- **Task details**
Below are the records. Count the lines containing the string "none", and reply with the number alone.

- **Material provided**
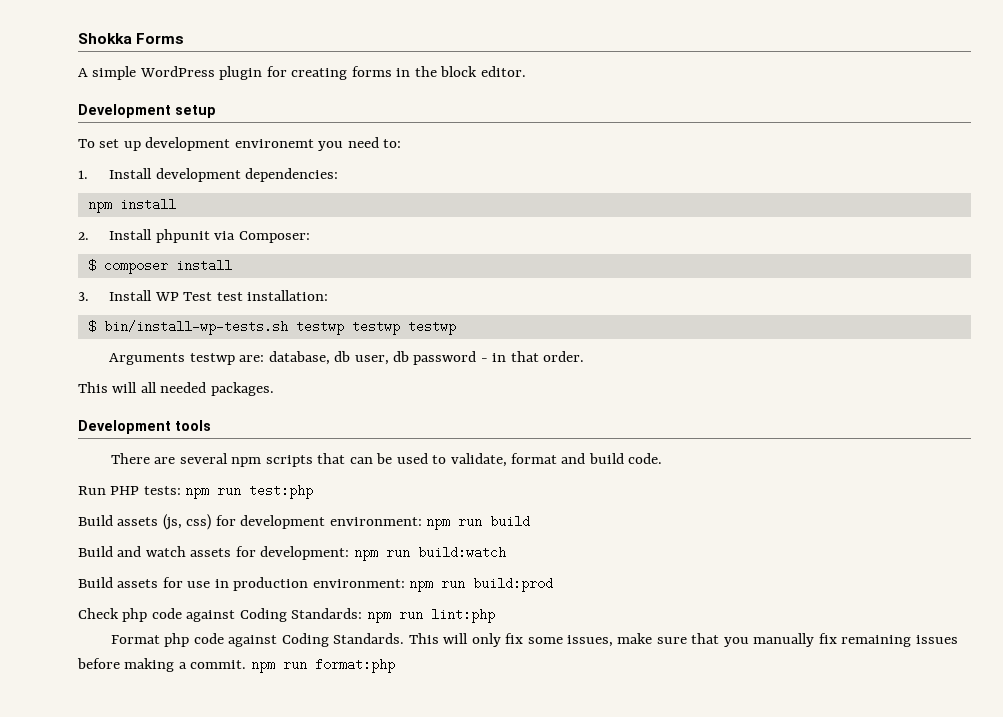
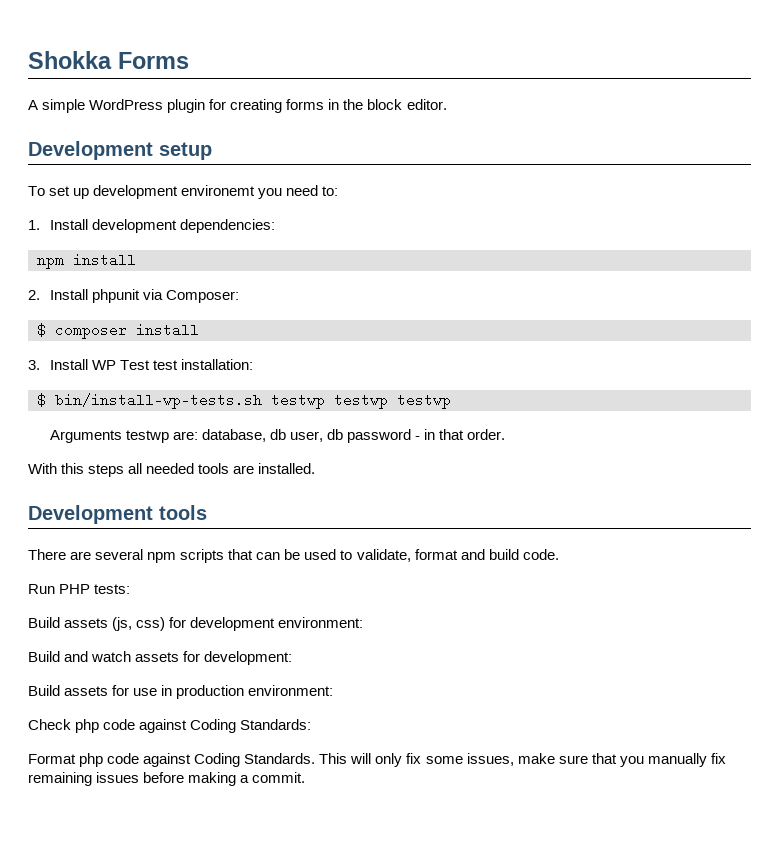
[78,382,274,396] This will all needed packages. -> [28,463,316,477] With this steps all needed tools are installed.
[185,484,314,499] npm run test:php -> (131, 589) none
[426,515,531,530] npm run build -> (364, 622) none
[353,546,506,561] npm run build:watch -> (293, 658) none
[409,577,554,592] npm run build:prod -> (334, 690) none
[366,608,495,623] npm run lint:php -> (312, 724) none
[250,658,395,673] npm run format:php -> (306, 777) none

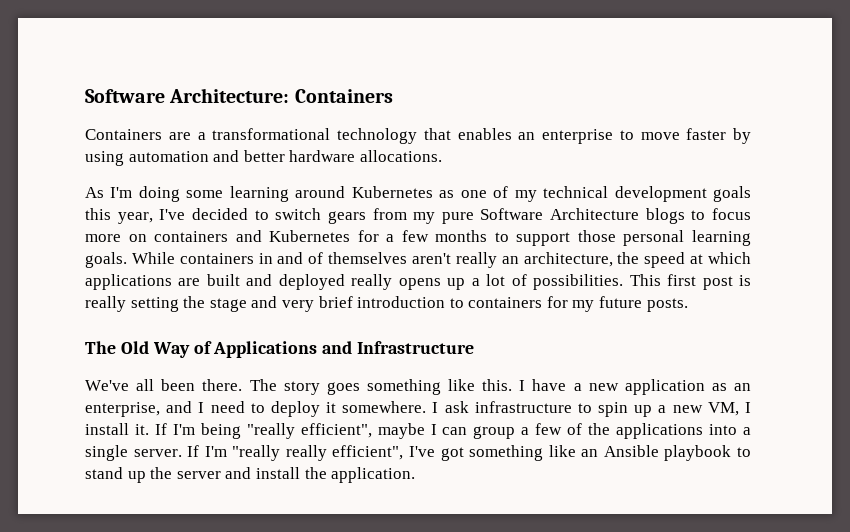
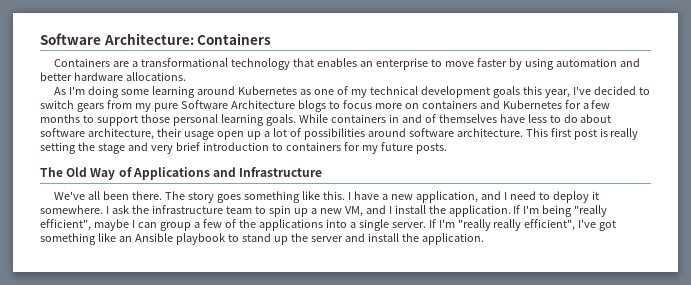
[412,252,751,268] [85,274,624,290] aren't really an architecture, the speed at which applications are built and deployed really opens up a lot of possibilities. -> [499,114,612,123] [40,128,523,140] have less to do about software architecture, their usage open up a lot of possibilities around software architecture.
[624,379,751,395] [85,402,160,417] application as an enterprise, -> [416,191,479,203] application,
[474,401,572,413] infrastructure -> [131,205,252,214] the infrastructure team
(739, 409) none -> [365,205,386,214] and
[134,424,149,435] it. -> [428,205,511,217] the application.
---
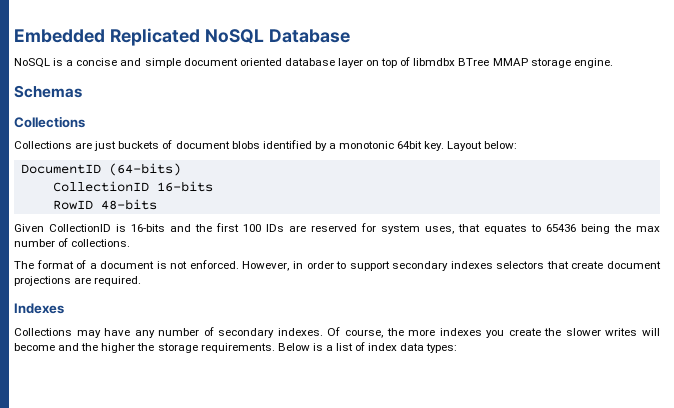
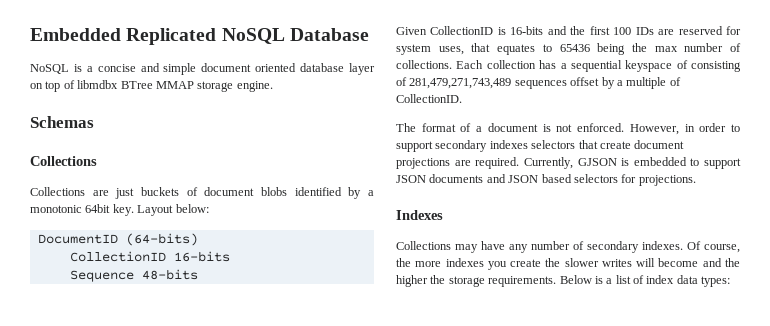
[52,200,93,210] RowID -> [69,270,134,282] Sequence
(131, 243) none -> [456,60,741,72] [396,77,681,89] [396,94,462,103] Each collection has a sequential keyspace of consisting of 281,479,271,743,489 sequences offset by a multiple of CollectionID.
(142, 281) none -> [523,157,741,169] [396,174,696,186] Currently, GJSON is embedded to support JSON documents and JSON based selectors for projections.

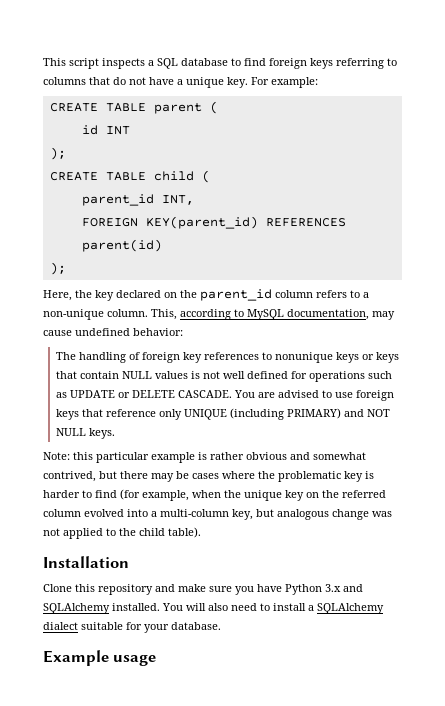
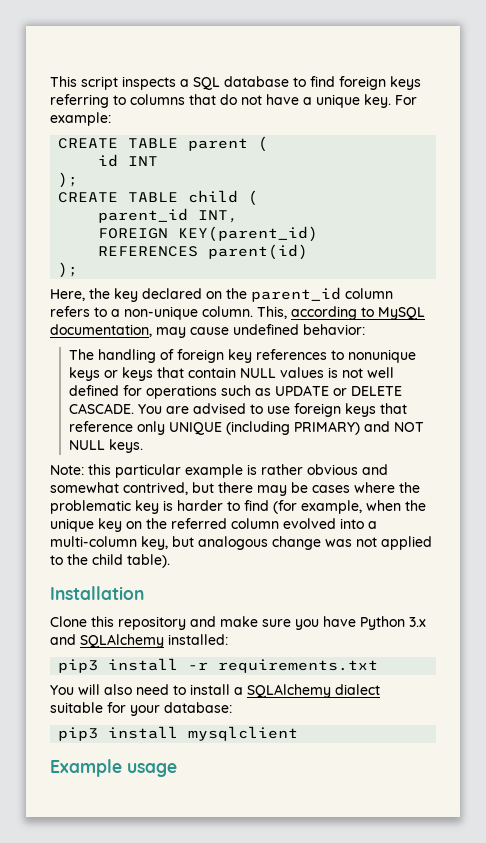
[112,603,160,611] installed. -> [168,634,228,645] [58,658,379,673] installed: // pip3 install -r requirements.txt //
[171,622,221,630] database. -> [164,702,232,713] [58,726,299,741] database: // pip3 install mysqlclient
--
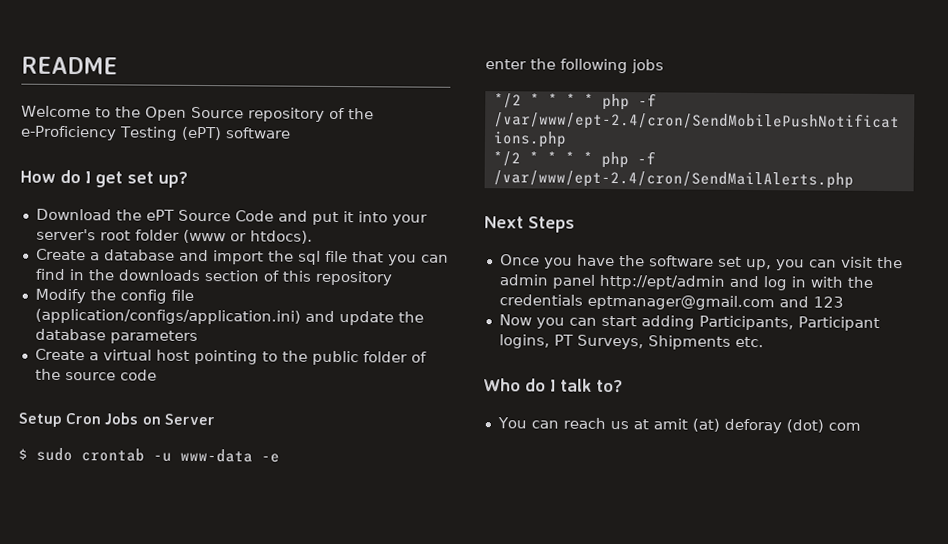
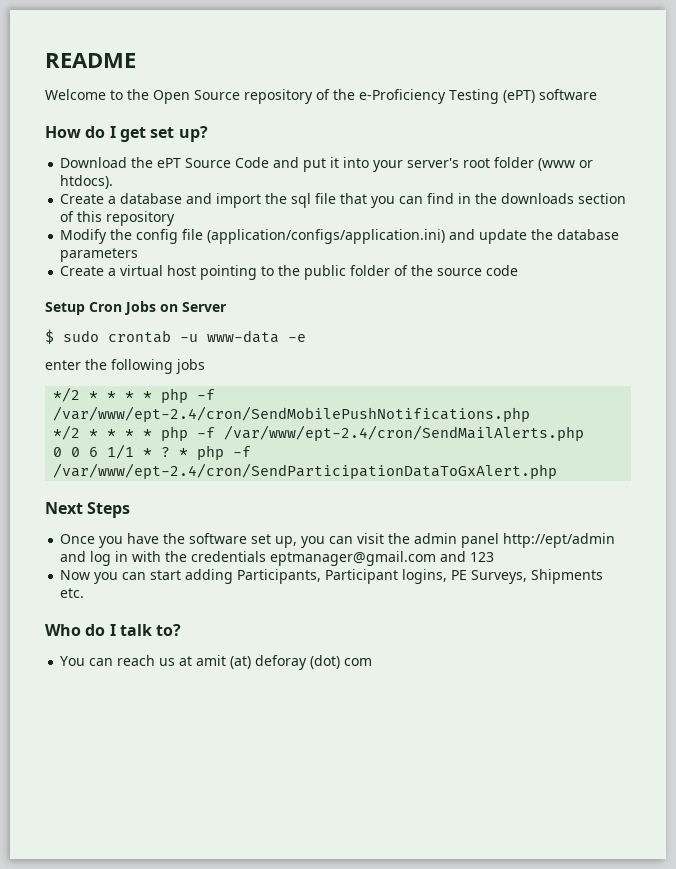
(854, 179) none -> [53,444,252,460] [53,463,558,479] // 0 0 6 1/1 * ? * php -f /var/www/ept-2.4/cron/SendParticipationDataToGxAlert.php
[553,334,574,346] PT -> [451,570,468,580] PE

- **Solution**
10